Below are records. Count every line containing the word "white" and give the number alone.

[Opening The input section]

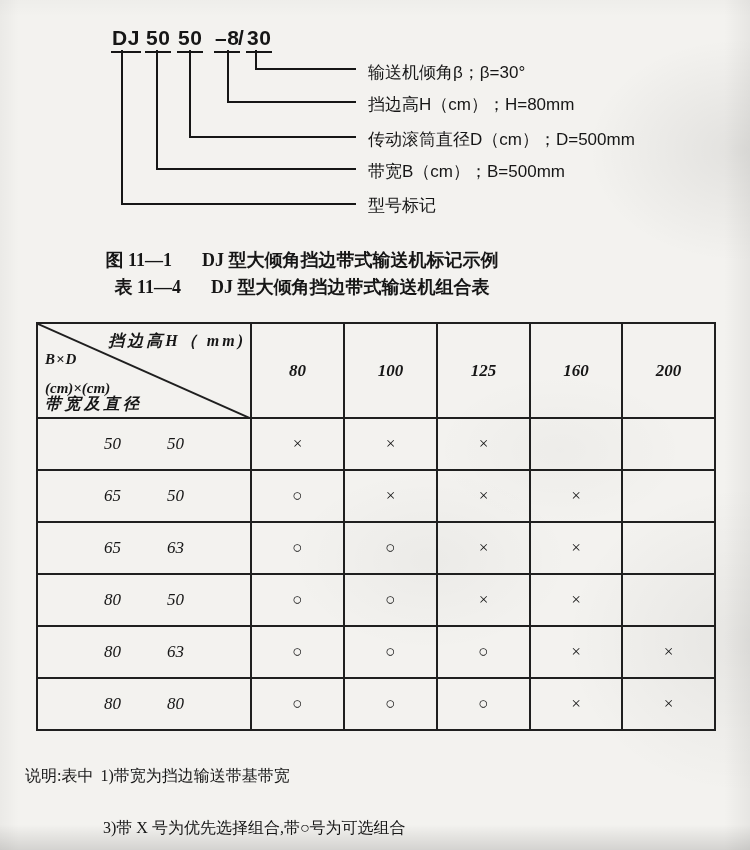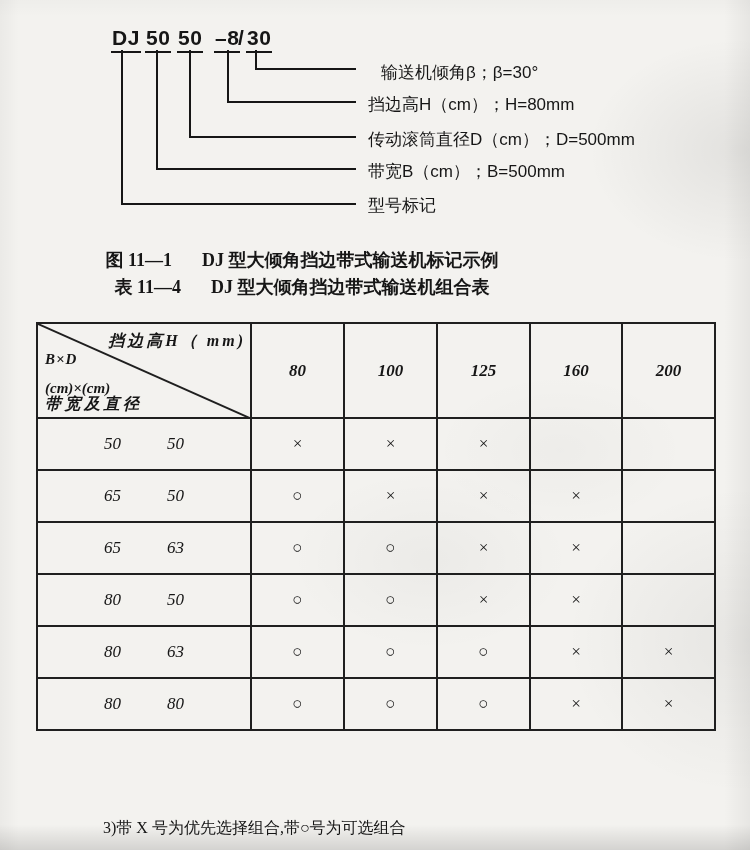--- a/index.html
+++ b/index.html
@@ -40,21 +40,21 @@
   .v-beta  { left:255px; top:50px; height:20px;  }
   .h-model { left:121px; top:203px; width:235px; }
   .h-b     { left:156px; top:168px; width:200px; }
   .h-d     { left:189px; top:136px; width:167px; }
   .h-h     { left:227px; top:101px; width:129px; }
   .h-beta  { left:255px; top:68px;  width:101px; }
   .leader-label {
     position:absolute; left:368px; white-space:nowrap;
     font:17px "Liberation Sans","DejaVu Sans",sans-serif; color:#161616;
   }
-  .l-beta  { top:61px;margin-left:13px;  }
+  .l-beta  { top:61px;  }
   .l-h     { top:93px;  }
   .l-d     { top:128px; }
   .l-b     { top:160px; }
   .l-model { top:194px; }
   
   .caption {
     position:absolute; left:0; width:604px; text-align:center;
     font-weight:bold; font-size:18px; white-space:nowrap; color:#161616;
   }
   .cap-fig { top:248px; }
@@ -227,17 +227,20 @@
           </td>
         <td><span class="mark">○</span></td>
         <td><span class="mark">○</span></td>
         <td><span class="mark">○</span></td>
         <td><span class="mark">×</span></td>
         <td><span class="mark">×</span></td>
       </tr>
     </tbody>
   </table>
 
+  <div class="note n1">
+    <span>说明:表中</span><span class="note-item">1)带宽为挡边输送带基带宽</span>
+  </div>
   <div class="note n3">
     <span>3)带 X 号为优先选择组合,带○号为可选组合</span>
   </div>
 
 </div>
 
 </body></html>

[Closing The input section]
[Opening The input section]

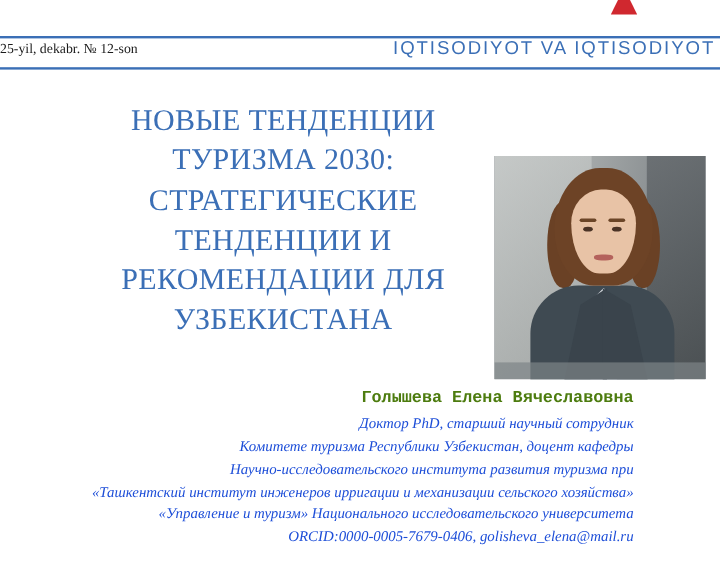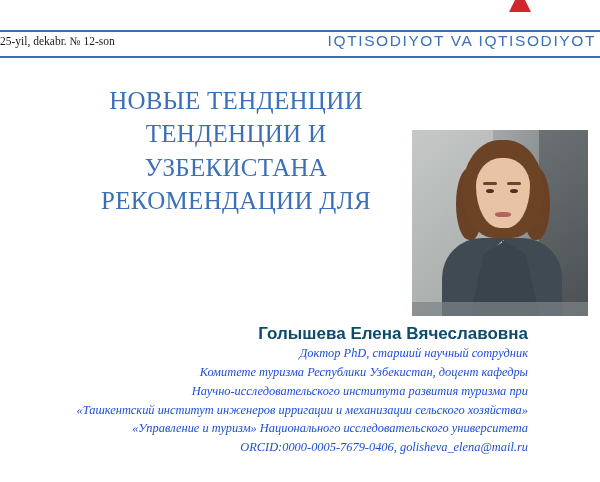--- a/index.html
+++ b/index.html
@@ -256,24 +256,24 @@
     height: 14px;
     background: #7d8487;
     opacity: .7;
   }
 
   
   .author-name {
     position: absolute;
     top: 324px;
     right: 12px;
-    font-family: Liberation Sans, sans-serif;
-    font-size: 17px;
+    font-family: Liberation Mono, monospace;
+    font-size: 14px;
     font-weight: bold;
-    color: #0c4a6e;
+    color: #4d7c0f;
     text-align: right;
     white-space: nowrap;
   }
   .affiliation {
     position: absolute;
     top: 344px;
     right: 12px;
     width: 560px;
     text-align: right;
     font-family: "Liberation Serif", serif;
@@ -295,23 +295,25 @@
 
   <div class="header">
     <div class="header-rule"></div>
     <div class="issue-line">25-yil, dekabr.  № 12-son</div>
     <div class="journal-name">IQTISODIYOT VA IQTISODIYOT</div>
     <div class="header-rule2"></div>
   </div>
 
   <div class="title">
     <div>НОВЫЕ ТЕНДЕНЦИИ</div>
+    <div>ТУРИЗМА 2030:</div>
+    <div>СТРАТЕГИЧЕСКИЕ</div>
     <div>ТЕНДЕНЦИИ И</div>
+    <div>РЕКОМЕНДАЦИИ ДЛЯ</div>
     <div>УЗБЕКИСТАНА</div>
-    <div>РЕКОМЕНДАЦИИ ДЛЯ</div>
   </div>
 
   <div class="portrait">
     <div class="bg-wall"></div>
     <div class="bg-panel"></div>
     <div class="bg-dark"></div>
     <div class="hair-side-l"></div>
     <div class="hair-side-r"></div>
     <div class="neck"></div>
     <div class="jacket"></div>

[Closing The input section]
[Opening The input section]

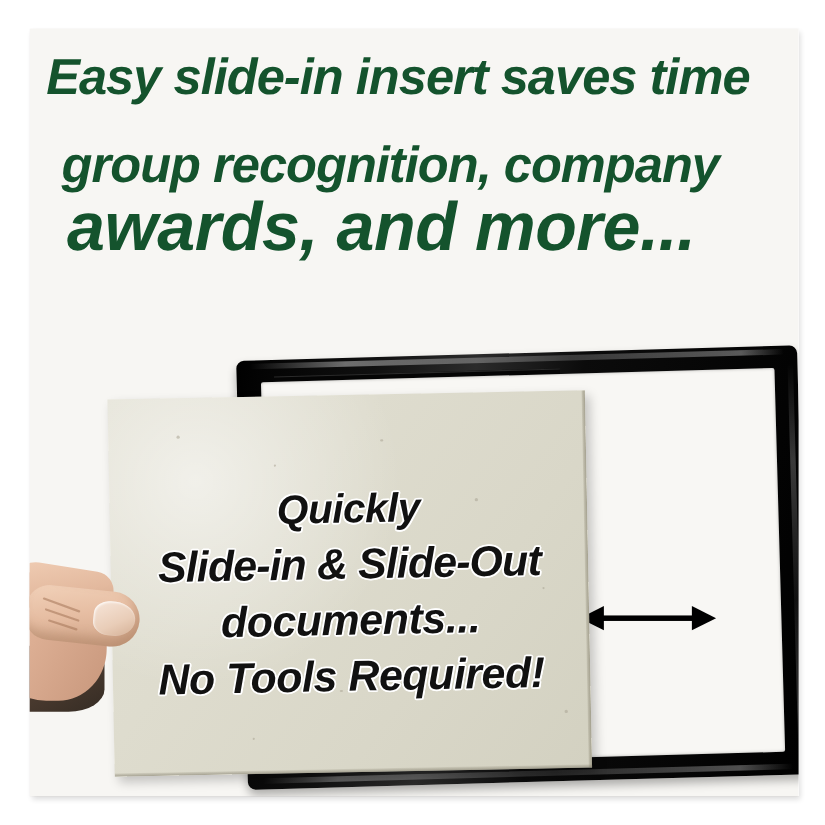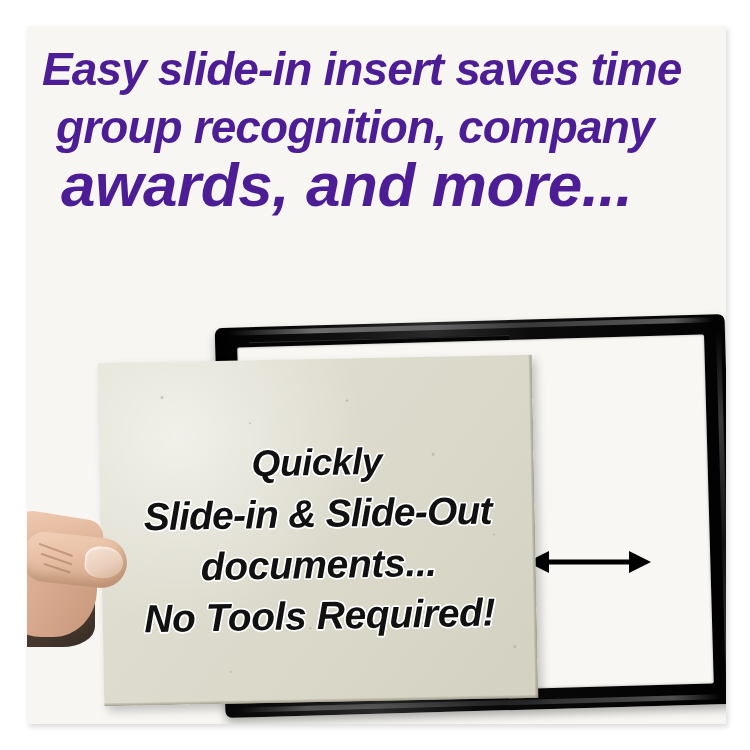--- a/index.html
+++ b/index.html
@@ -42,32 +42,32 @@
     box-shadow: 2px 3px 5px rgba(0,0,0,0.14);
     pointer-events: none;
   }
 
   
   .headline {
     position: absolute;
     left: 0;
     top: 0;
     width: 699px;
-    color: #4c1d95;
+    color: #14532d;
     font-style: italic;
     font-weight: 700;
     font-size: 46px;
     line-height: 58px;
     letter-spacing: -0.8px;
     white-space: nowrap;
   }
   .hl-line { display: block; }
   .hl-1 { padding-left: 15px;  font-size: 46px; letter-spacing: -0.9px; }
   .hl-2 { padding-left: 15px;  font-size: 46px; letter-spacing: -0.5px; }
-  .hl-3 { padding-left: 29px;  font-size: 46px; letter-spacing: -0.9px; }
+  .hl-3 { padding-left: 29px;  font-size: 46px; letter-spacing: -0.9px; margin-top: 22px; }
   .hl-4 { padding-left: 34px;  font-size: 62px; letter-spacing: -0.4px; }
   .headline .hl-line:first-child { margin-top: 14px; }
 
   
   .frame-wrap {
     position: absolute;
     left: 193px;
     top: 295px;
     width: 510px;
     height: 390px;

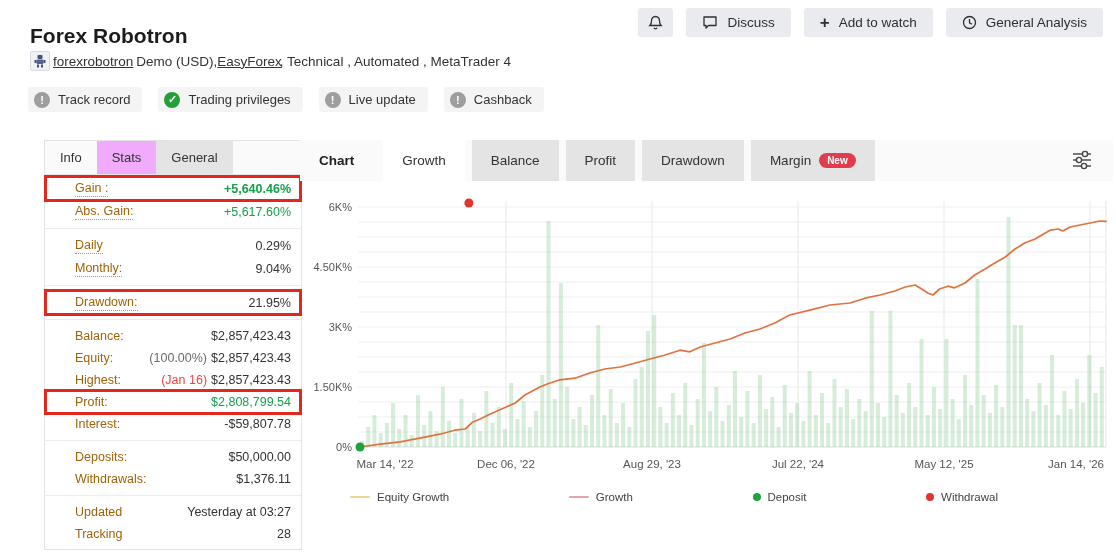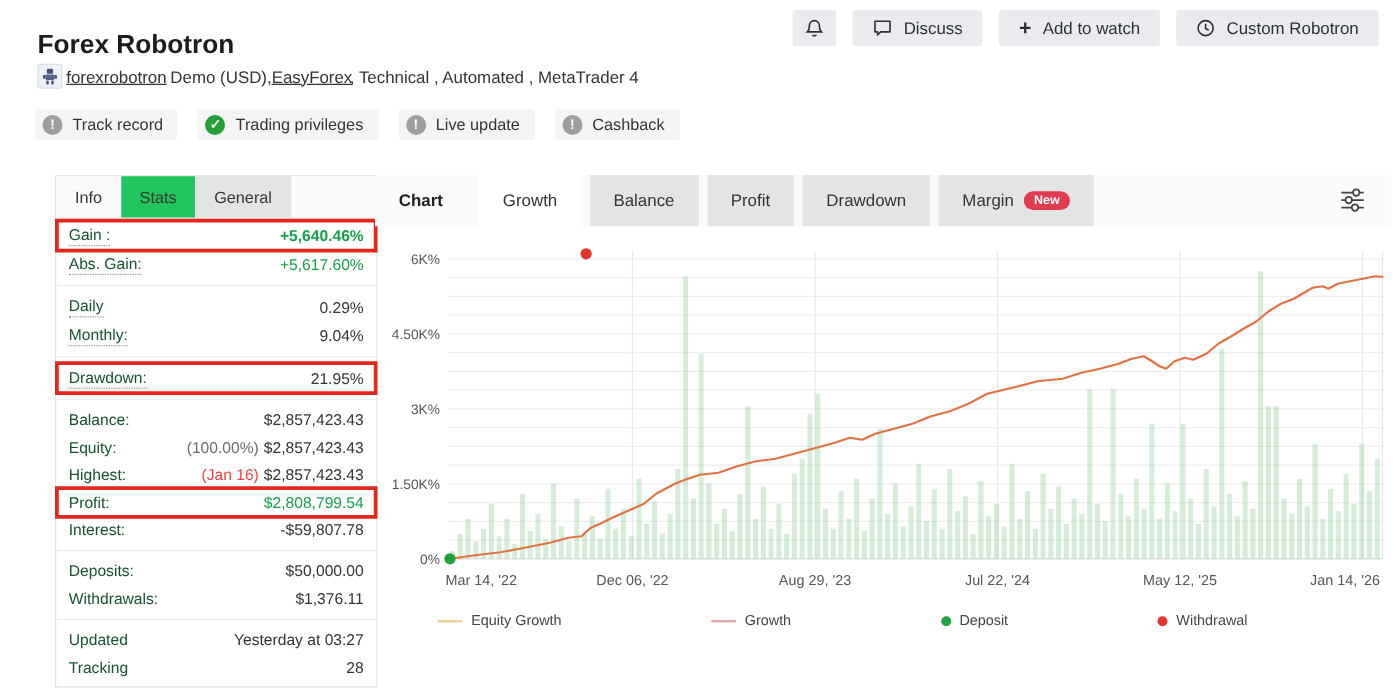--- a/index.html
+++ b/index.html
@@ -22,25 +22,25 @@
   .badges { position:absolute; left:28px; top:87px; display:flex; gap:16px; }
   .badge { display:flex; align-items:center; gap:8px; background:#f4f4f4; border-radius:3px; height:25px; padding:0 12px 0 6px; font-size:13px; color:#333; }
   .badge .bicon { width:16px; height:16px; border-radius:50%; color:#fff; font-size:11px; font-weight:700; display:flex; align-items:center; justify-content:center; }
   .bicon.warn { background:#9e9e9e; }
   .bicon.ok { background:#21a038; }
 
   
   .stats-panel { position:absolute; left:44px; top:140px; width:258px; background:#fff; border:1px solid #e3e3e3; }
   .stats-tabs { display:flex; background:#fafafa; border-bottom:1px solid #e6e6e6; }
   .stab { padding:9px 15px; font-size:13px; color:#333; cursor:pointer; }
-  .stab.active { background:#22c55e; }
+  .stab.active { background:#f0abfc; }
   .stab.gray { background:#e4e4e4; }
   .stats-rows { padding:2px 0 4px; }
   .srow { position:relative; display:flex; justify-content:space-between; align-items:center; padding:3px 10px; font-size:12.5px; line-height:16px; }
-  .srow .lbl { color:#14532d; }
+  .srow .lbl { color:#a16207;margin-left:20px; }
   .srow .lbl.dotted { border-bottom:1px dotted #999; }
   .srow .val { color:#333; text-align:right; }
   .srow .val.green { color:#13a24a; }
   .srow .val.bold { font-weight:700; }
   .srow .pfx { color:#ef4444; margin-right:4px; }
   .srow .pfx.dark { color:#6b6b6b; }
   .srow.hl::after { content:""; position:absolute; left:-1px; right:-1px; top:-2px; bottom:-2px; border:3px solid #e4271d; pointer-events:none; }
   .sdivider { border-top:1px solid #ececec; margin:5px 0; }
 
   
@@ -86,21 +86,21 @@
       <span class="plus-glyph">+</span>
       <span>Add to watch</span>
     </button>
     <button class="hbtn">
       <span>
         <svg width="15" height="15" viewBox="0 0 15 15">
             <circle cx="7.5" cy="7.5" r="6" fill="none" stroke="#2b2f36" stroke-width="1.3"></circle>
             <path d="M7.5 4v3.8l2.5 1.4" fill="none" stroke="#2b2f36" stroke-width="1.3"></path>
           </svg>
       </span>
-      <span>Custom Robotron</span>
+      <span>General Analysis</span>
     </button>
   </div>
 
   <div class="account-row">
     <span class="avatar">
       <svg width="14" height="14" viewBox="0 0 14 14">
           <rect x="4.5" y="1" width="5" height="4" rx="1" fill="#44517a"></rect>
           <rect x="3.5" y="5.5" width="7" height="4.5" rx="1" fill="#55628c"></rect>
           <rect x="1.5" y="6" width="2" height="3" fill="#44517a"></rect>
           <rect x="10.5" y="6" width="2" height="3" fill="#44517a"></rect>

[Closing The input section]

Exercise answer -
4